Drowning toys in the water bowl isn’t uncommon behavior in cats, but we couldn’t find one definite explanation for it. Arnold Plotnick, a veterinarian blogging at catexpert.blogspot.com, and S. Hartwell, a writer for messybeast.com, both offer some guesses.
Our patron’s cat may be trying to store the toy in a safe place. If the toy is a particular favorite or if they’ve just finished with it, they could be “putting it away” in their food-and-water area, which they may see as a safe and central part of their territory. Wild cats will take their prey back to their nest, and the indoor cat dropping its toy in its dish could be following the same instinct.

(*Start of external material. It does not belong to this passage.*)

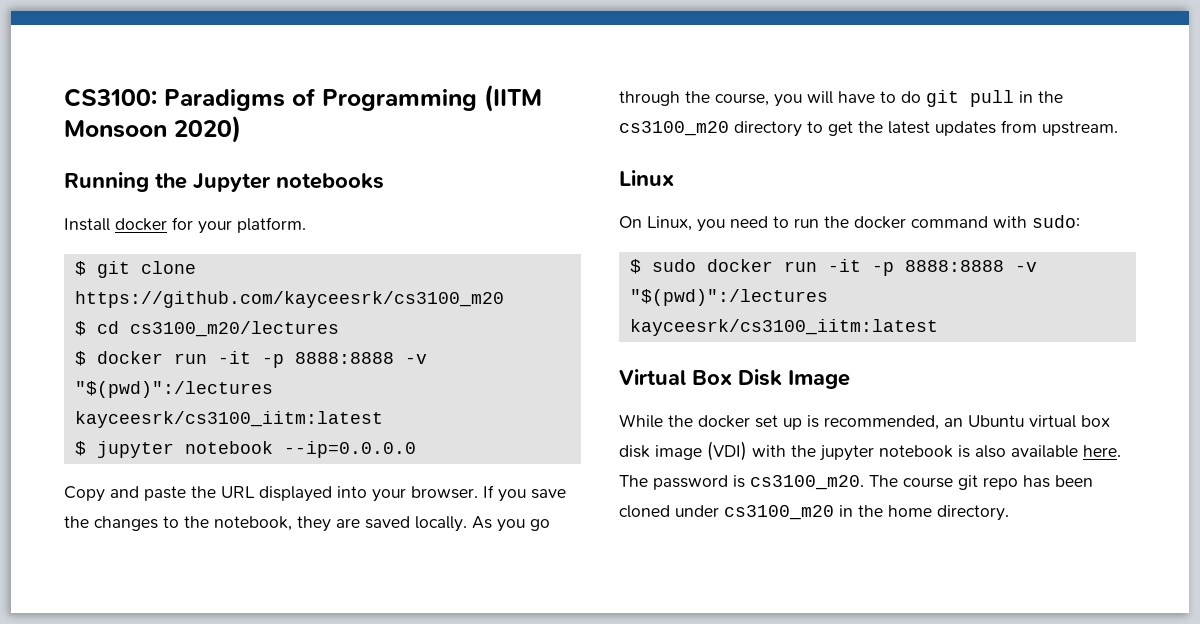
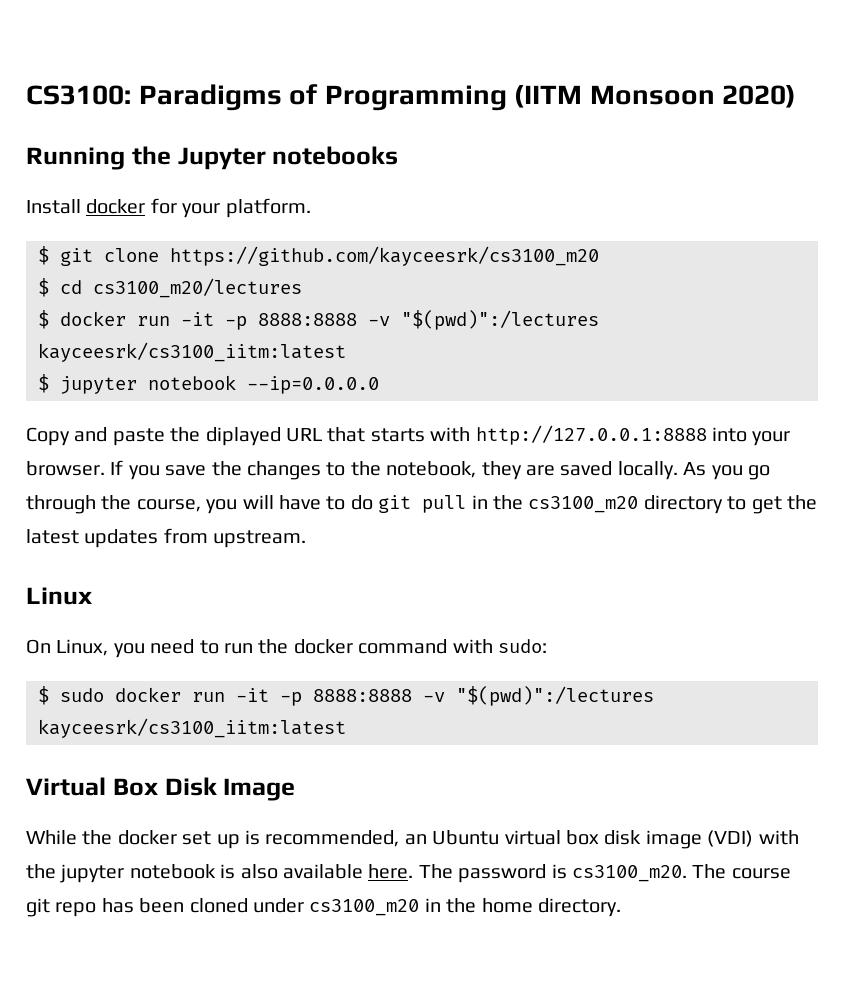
- Copy and paste the URL displayed into your browser.
+ Copy and paste the diplayed URL that starts with http://127.0.0.1:8888 into your browser.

Some cats like to play in water. Hartwell relates stories of cats that liked to pat the water with their feet and then pop the bubbles or watch the ripples, or a cat that would drop catnip in the water and watch the leaves float around. Our patron’s cat could be playing at fishing, or they could just like the texture of the wet toy.
According to John Bradshaw and Sarah Ellis in the books Cat Sense and The Trainable Cat, cats treat their toys like prey. They often like toys that resemble creatures they would hunt, and treat them differently depending on the size. They will be more cautious, for instance, with rat-sized toys, and tend to hold them at arm’s length rather than close in their front paws, as rats are more likely to fight back. Cats also tend to get bored with a toy unless they can damage it – a resilient toy that doesn’t show any sign of being “killed” indicates that it’s not really prey, or, if it is, that it’s too hard to subdue. As Bradshaw believes that cats think they are hunting when they play with toys, he would probably put the water-bowl behavior down to some kind of hunting instinct.